Session: Bias and Disparities in Clinical Medicine & Ethics
An ethical approach to racial disparities in child abuse medicine
Friday, October 13, 2023
5:00 PM – 6:15 PM ET
Location: Laurel CD (Fourth Floor)
Black, Hispanic, and Native American children are more likely to be evaluated and reported for suspected abuse despite evidence that race does not independently change their risk of maltreatment. Once reported to Child Protective Services (CPS), these children and families are exposed to a child welfare apparatus fraught with inequity and systemic racism. Pediatric healthcare providers responsible for evaluating and treating injured and neglected children act as de facto gatekeepers to this unequal system. They must balance the risks of missing abuse with the consequences of CPS involvement. Ethical guidance with which providers can navigate this conflict is sparse and fails to adequately account for systemic racism and disproportionality.
We aim to examine the ethical challenge facing pediatric healthcare providers who assess for and report suspected child abuse.
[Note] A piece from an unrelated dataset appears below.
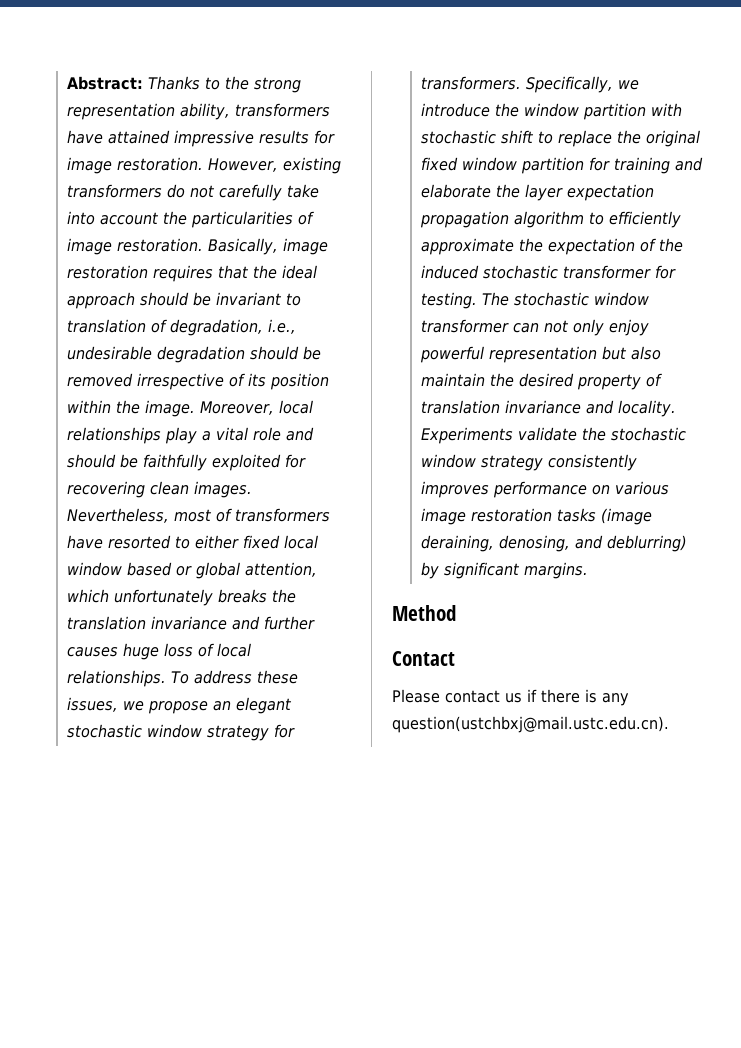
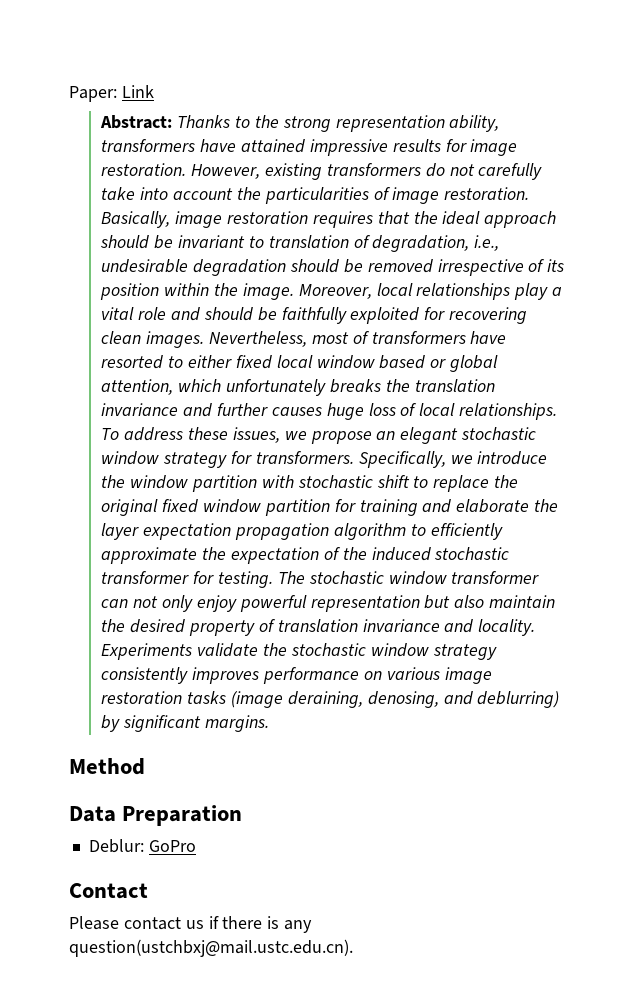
(66, 83) none -> [69,85,154,102] Paper: Link //
(456, 613) none -> [69,805,243,826] [88,839,196,853] // Data Preparation // Deblur: GoPro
We begin with a review of racial disproportionality in the evaluation of suspected abuse and a summary of the harms faced by families exposed to the child welfare system unnecessarily. Then, we discuss empiric research on mandated reporting behaviors and the indeterminacy of “reasonable suspicion” as a universal standard. Finally, we propose a framework by which child maltreatment prevention can be re-imagined as a two-sided problem wherein providers balance the need to protect children from abuse with a newly recognized obligation to shield families and communities from an unjust child welfare system.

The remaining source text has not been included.